* **TASK INSTRUCTIONS**
In the data below, find each line containing the string "space" and return it.

---------- SOURCE DATA ----------

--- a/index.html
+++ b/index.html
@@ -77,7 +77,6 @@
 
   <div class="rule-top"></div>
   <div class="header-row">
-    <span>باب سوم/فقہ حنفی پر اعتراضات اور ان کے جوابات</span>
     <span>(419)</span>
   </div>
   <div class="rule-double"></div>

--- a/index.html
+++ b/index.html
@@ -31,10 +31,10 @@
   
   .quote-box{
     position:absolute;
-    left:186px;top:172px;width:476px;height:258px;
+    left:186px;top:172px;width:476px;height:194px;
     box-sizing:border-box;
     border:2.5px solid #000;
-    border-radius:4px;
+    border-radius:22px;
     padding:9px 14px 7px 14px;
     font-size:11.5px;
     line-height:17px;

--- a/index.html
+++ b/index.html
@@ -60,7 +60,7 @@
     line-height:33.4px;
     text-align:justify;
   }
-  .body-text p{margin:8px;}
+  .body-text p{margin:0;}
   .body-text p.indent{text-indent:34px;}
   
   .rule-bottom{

----------
---------- SOURCE DATA ----------

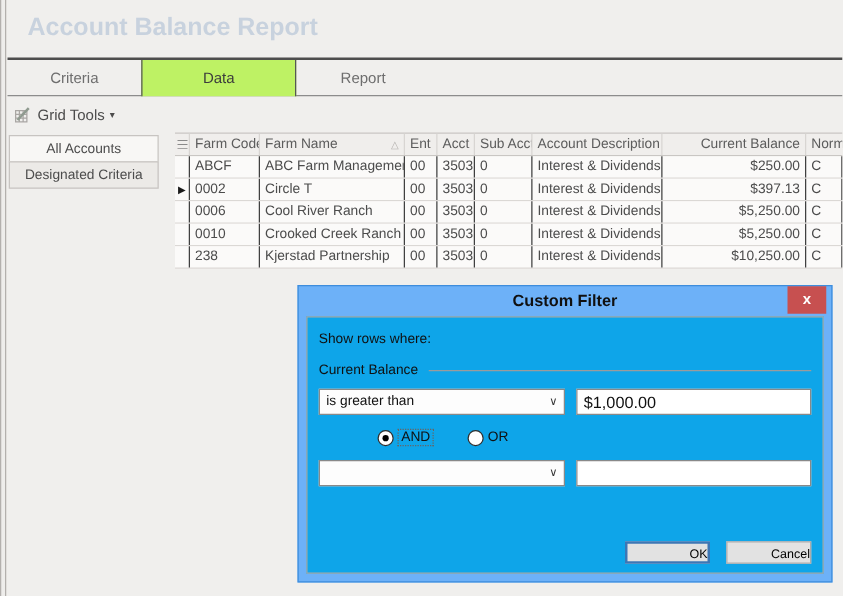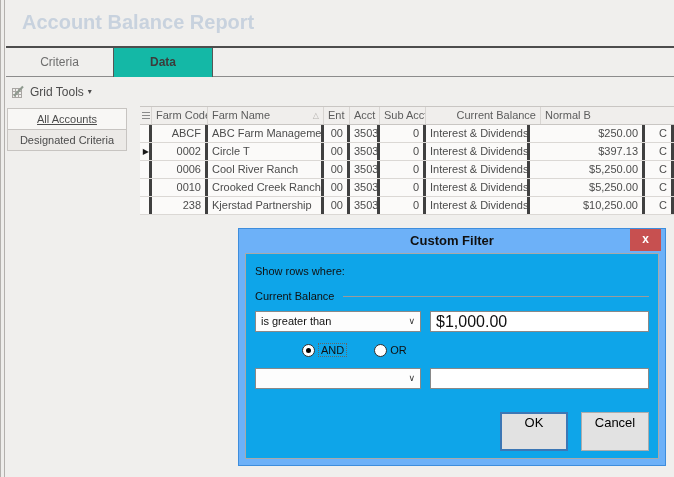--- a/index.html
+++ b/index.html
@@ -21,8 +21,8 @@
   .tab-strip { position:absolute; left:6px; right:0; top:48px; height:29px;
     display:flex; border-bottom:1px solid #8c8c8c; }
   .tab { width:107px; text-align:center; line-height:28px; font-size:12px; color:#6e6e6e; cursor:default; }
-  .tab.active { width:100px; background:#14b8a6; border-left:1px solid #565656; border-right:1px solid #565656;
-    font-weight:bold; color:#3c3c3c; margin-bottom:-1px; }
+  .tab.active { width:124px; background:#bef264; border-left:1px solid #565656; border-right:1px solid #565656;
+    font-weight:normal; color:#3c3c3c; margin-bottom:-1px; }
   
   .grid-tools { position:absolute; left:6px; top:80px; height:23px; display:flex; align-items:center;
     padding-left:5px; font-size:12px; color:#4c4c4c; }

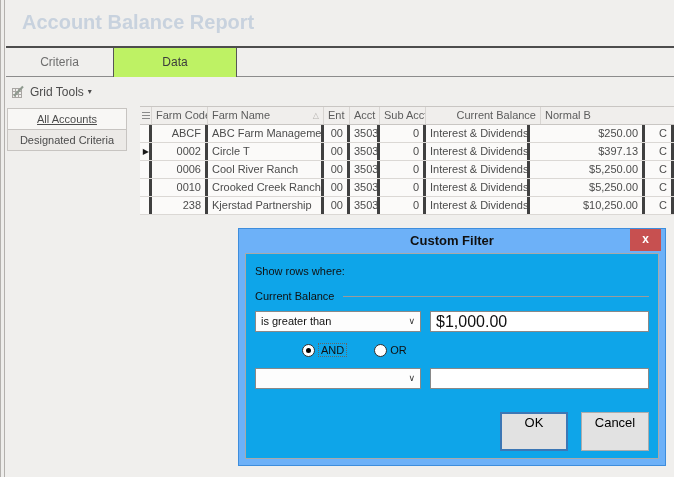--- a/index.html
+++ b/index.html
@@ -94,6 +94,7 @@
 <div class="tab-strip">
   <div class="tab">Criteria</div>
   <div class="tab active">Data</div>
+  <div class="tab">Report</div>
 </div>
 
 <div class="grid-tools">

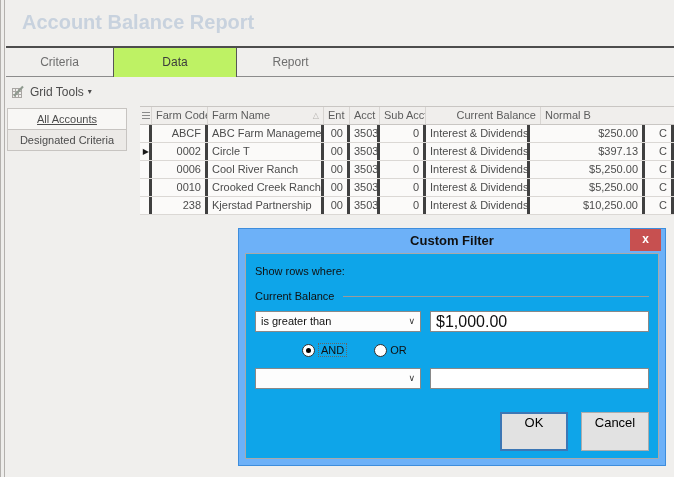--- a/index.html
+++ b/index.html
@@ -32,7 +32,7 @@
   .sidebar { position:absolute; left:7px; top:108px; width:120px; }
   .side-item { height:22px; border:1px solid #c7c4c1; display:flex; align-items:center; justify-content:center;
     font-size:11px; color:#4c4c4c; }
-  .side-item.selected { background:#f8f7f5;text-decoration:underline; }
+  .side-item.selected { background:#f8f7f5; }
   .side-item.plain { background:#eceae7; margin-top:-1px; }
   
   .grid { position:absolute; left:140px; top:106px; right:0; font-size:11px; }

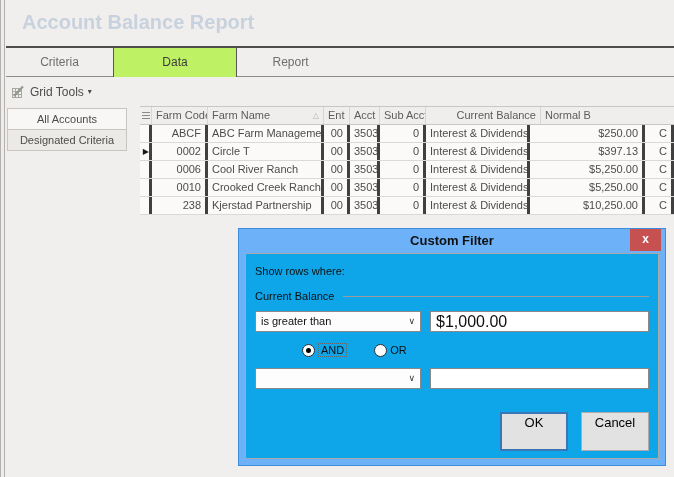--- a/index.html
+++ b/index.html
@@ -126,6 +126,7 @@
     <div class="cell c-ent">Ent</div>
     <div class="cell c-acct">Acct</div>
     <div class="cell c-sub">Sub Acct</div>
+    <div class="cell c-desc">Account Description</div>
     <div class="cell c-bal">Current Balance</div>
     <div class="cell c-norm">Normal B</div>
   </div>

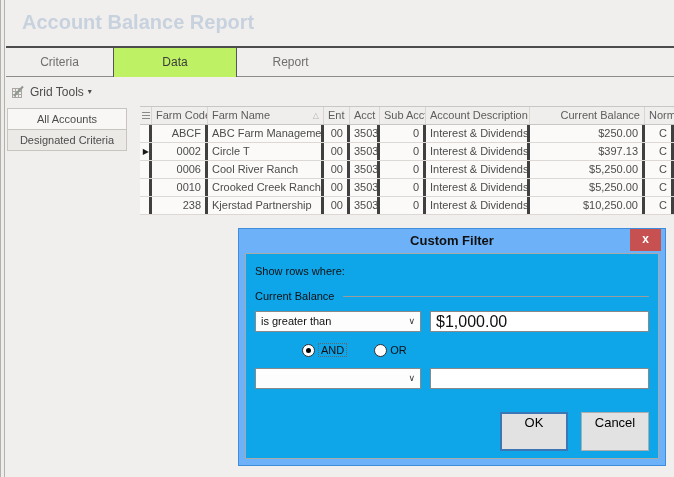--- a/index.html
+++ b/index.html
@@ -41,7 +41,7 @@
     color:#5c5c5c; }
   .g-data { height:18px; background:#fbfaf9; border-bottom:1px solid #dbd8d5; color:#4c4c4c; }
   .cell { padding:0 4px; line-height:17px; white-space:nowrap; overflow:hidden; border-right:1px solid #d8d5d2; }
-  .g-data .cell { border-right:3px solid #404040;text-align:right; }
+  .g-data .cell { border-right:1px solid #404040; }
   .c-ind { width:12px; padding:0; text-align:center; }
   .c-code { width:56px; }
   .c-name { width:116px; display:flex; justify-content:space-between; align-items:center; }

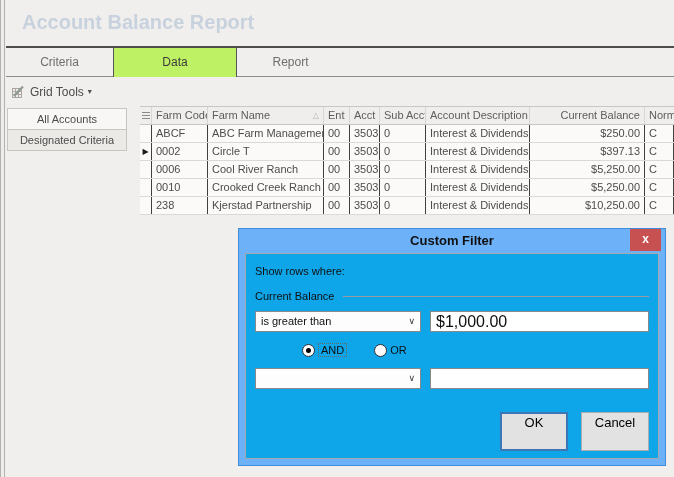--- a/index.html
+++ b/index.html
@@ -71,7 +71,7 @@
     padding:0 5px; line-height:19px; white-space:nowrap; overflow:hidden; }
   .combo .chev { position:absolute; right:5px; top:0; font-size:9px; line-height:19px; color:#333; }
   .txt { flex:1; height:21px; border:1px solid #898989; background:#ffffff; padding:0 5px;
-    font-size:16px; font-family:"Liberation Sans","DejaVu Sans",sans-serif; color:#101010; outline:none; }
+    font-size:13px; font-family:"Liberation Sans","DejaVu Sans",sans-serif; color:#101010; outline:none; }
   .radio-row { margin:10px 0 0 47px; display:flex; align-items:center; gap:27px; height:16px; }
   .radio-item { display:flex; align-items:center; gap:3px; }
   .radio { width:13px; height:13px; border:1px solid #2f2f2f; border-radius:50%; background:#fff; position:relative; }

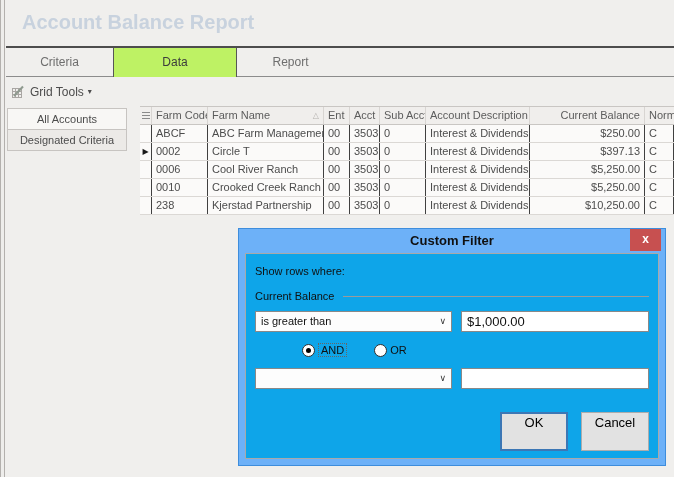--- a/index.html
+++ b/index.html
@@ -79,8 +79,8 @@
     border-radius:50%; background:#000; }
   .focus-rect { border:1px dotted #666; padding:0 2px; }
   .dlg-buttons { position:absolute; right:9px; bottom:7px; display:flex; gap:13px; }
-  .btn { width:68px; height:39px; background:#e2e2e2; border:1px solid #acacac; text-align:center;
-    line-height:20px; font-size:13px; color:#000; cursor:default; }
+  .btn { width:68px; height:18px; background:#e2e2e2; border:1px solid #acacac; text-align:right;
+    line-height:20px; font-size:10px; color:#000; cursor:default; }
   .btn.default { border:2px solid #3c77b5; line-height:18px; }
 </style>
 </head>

----------

* **ANSWER TO THIS TASK**
   .cell { padding:0 4px; line-height:17px; white-space:nowrap; overflow:hidden; border-right:1px solid #d8d5d2; }
   .c-name { width:116px; display:flex; justify-content:space-between; align-items:center; }
     padding:0 5px; line-height:19px; white-space:nowrap; overflow:hidden; }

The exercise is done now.